The NRF owns 78 significant historical properties, 72 of which are rented to tenants. 67 of the historic buildings are in Newport, and 8 buildings are museums. One of the historical properties includes Doris Duke's Rough Point which was built in 1891 and then added on to in 1924. Rough Point is a Newport mansion with a collection of European and Asian fine arts with works by Pierre-Auguste Renoir, Thomas Gainsborough, Joshua Reynolds, and Sir Anthony van Dyck.
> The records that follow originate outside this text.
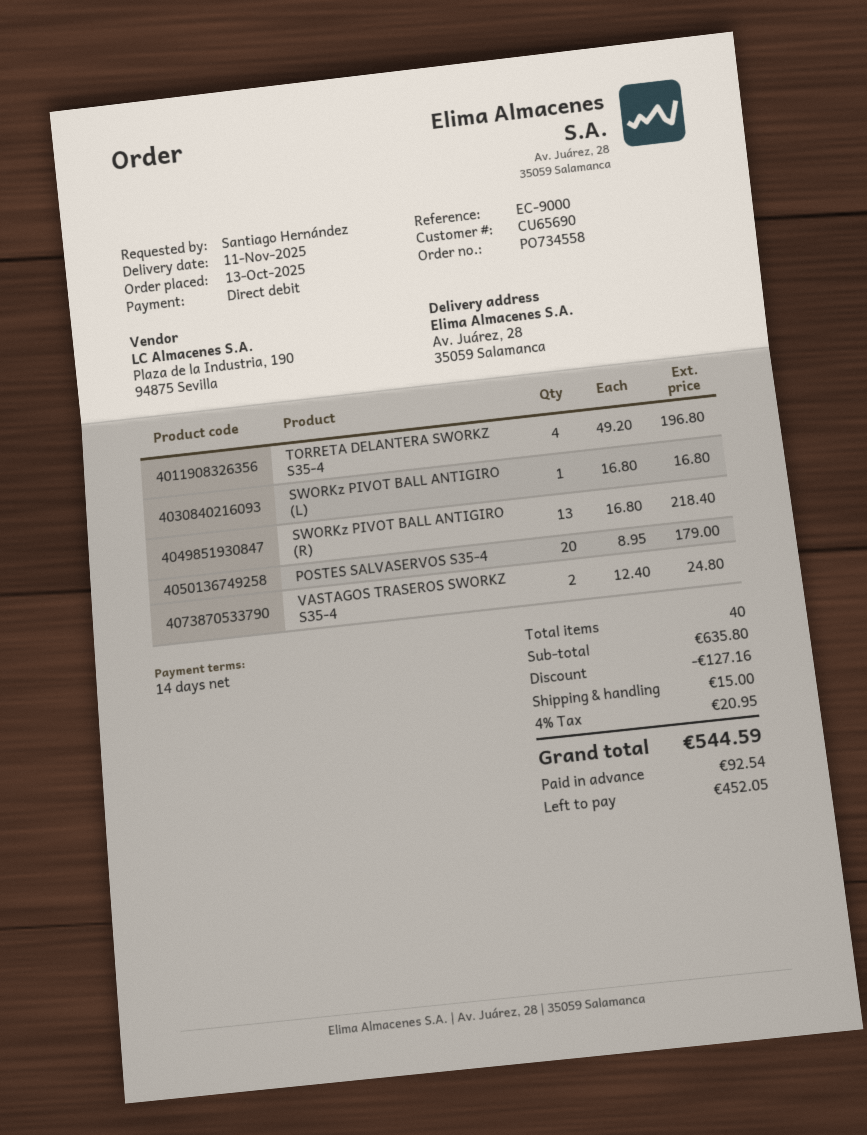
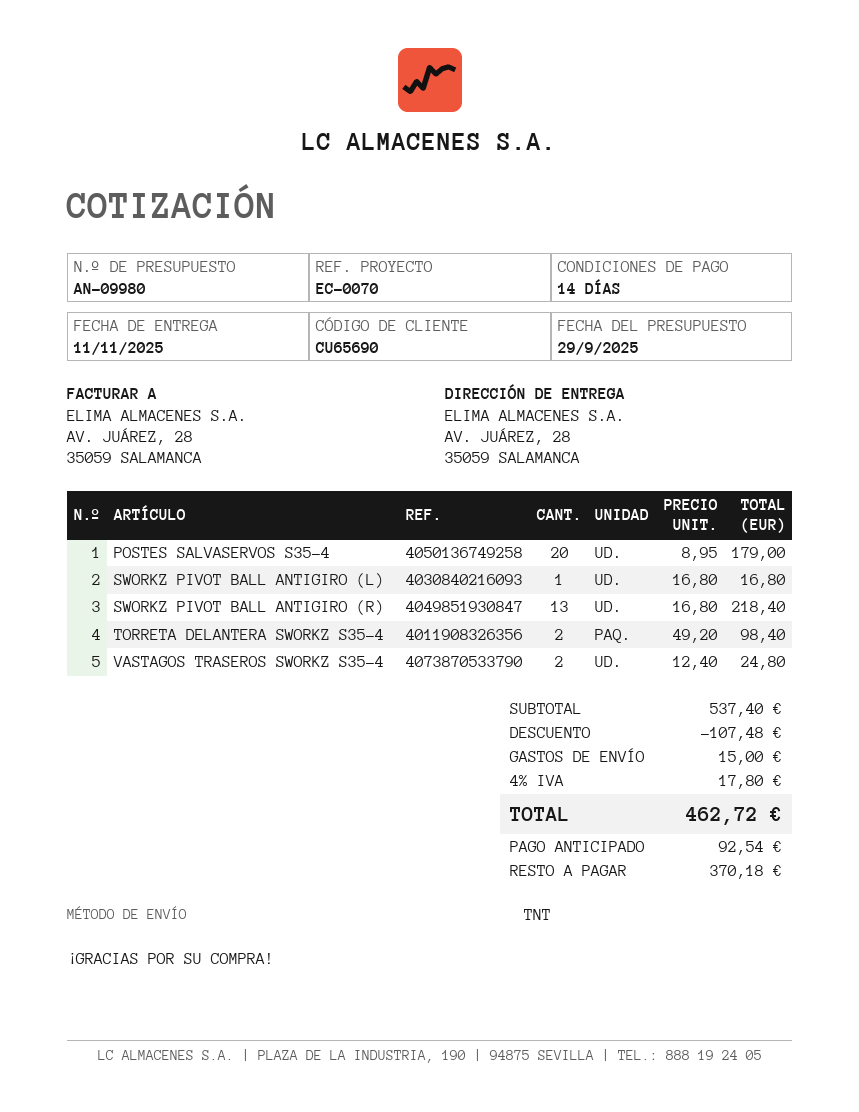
reference: EC-9000 -> EC-0070
TORRETA DELANTERA SWORKZ S35-4: 4 x 49.20 = 196.80 -> 2 x 49.20 = 98.40
subtotal: 635.80 -> 537.40
discount: 127.16 -> 107.48
tax: 4% = 20.95 -> 4% = 17.80
total: 544.59 -> 462.72
balance: 452.05 -> 370.18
The property list also includes the Samuel Whitehorne House (built 1811), the William Vernon House (built c. 1708 and expanded 1759), the Buloid-Perry House, King's Arms Tavern, and The Dr. Charles Cotton House, and the Christopher Townsend House, (built 1728). In addition, the foundation runs Prescott Farm, an outdoor history site in Middletown, RI.

==Recent projects==
The Newport Restoration Foundation has been actively restoring and preserving historic buildings, a collection of the arts of cabinetmaking and building trades of the Newport region, and the art and artifacts from Doris Duke's life in Newport. NRF also utilizes these collections for museum tours and educational programs that are open to the public. In regard to preservation, their most recent project (2015) was that Dayton-James House from 1757. In 2005 the Foundation assisted in conducting the first dendrochronology survey of tree rings in several early buildings in Rhode Island to determine their construction dates, including the Wilbour-Ellery House. In addition in 2013, the NRF led an effort to create a new park in Queen Anne's Square by artist and architect Maya Lin, entitled "The Meeting Room".

Preservation advocacy and environmental concerns such as climate change are other areas in which NRF works in. For example, they held the Keeping History Above Water Conference in an attempt to protect historic properties from being affected by rising sea levels.